Wherever the word "fairly" appears in a line of the data, that line should be copied.

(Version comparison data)
^^^^^^^^^^^^^^^^
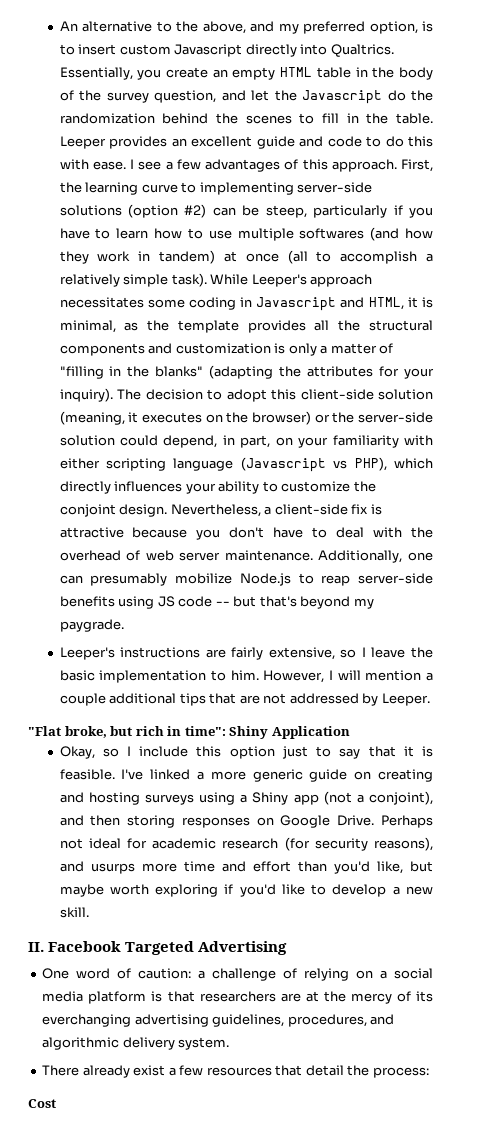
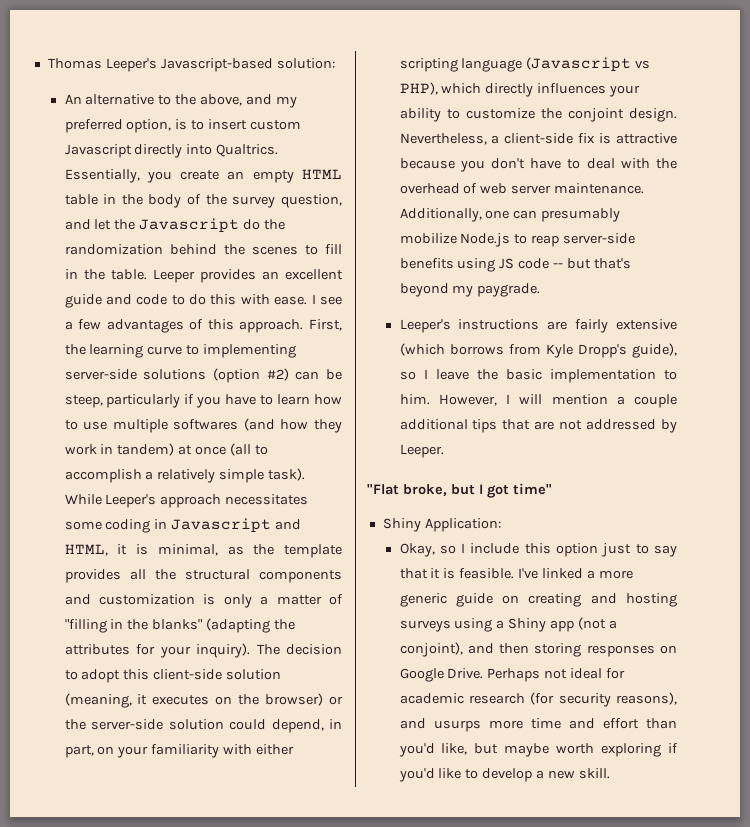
+ Thomas Leeper's Javascript-based solution:
- Leeper's instructions are fairly extensive, so I leave the basic implementation to him.
+ Leeper's instructions are fairly extensive (which borrows from Kyle Dropp's guide), so I leave the basic implementation to him.
- "Flat broke, but rich in time": Shiny Application
+ "Flat broke, but I got time"
+ Shiny Application:
- II. Facebook Targeted Advertising
- One word of caution: a challenge of relying on a social media platform is that researchers are at the mercy of its everchanging advertising guidelines, procedures, and algorithmic delivery system.
- There already exist a few resources that detail the process:
- Cost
^^^^^^^^^^^^^^^^
EXERCISE RESPONSE:
- Leeper's instructions are fairly extensive, so I leave the basic implementation to him.
+ Leeper's instructions are fairly extensive (which borrows from Kyle Dropp's guide), so I leave the basic implementation to him.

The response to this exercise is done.